Our chief strategists has been running field simulations to better understand how many balls we will be able to pick up and how quickly we can load up after all o the hoppers are empty.  It looks like the corners are the place to be fore picking up balls in a hurry.

And of course we have been building and prototyping.  We should have our drive train driving around today because of all of the great effort that has been put in this week.  On top of that we have a much better idea of how our gear intake and ball intakes will work.  As an added bonus. if we get the main robot fully functional by next Saturday, the tea already has plans for adding a high goal shooter.  If that is the case, shooter prototyping would be on the schedule in two weeks.  much earlier than we planned.
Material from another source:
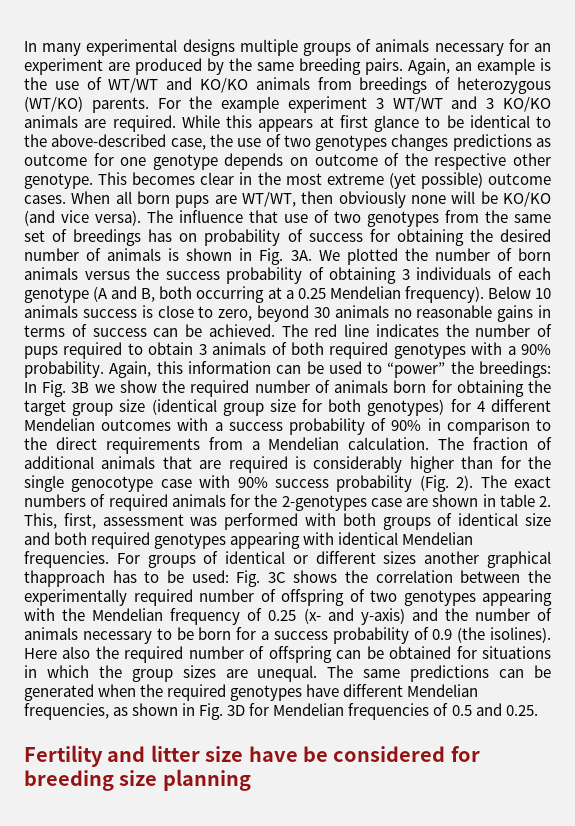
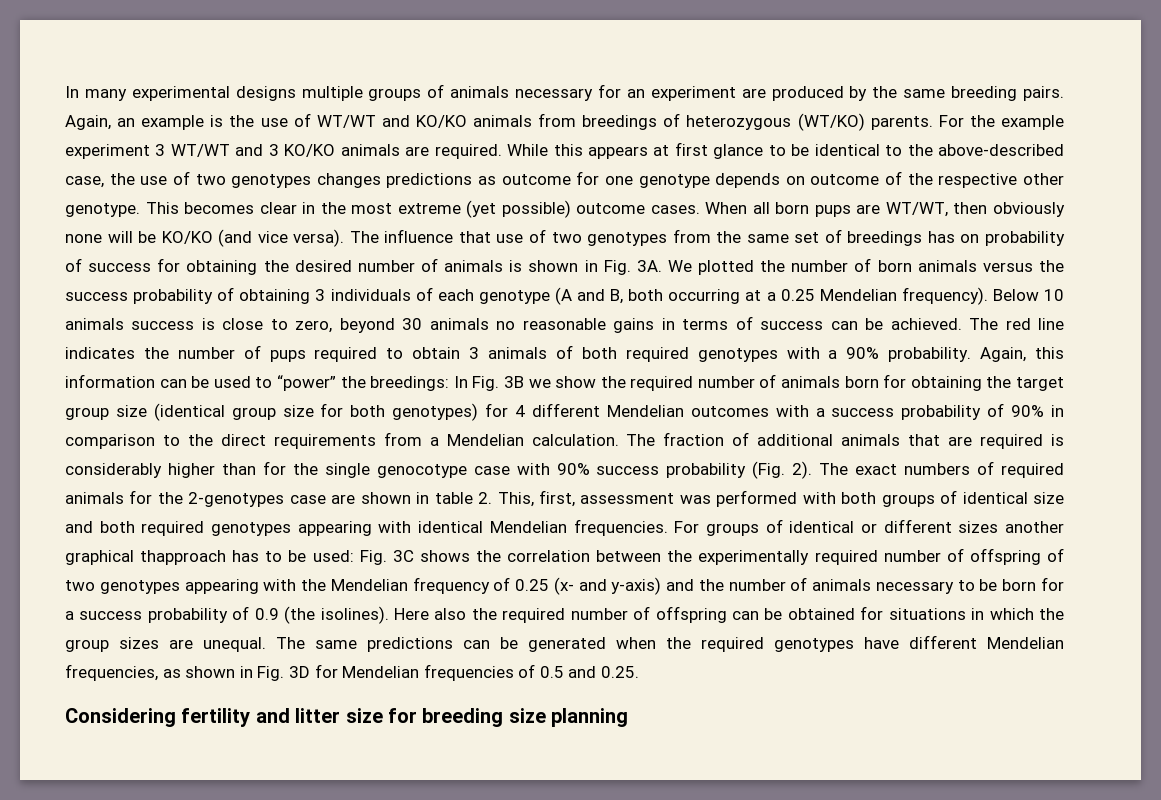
- Fertility and litter size have be considered for breeding size planning
+ Considering fertility and litter size for breeding size planning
More videos can be found on our 2017 build season play list


We Have Our Design Requirements Defined

We met yesterday to go through everything we learned this week and to come to a consensus around our design requirements.  It took a while, but we think we have settled upon a design and are readt to start detailed CAD. On top of that we started to prototype a new feature that was added today.  The ability to pick gears up off the ground.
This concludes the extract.